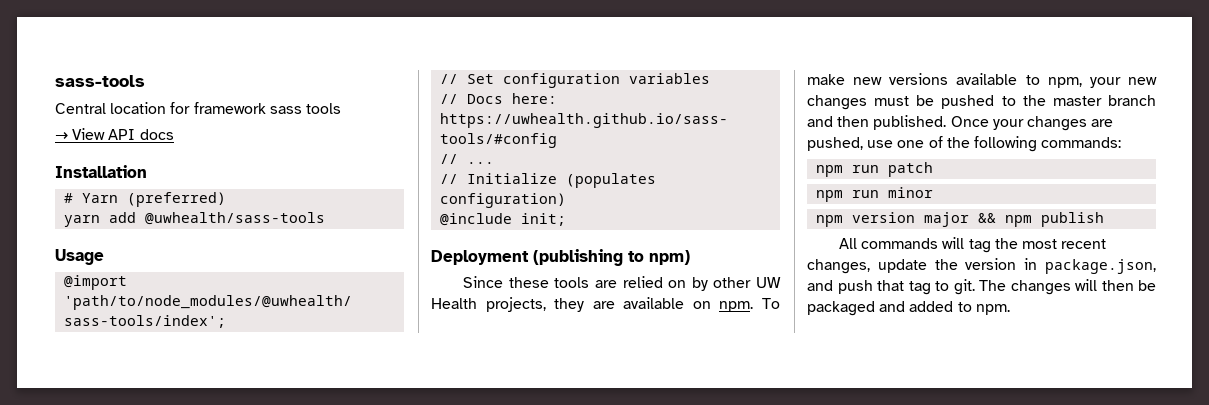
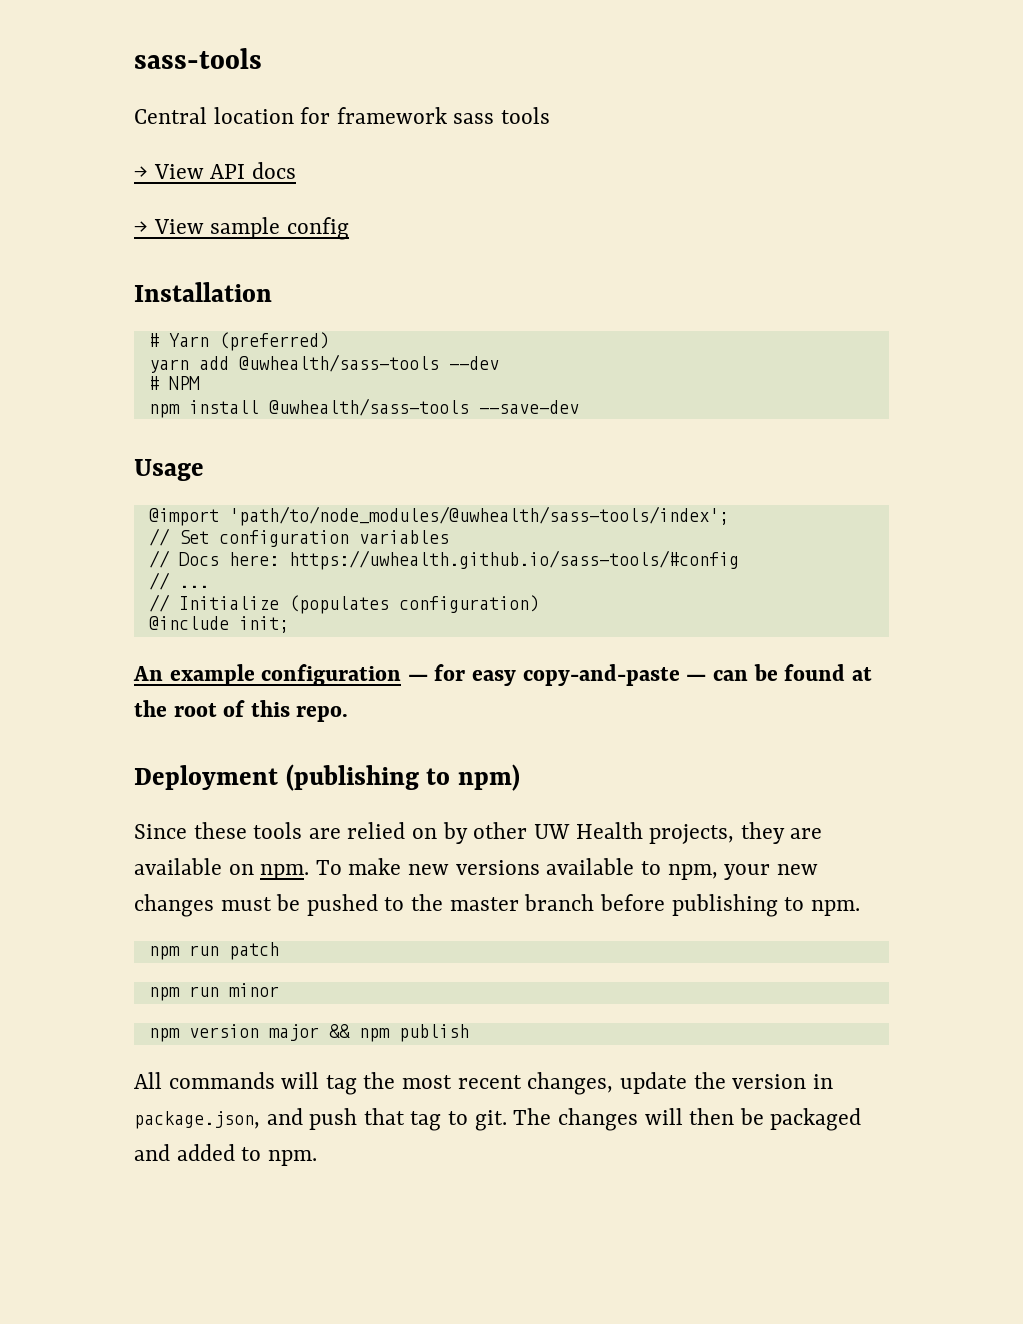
+ → View sample config
- yarn add @uwhealth/sass-tools
+ yarn add @uwhealth/sass-tools --dev
+ # NPM
+ npm install @uwhealth/sass-tools --save-dev
+ An example configuration — for easy copy-and-paste — can be found at the root of this repo.
- To make new versions available to npm, your new changes must be pushed to the master branch and then published. Once your changes are pushed, use one of the following commands:
+ To make new versions available to npm, your new changes must be pushed to the master branch before publishing to npm.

== == ==

▶ _TASK_: Set down, from the entries above, exactly the lines from the one with "install @uwhealth/sass-tools --save-dev" up to and including the one with "- To make new", and no other lines.

▶ _REPLY_:
+ npm install @uwhealth/sass-tools --save-dev
+ An example configuration — for easy copy-and-paste — can be found at the root of this repo.
- To make new versions available to npm, your new changes must be pushed to the master branch and then published. Once your changes are pushed, use one of the following commands:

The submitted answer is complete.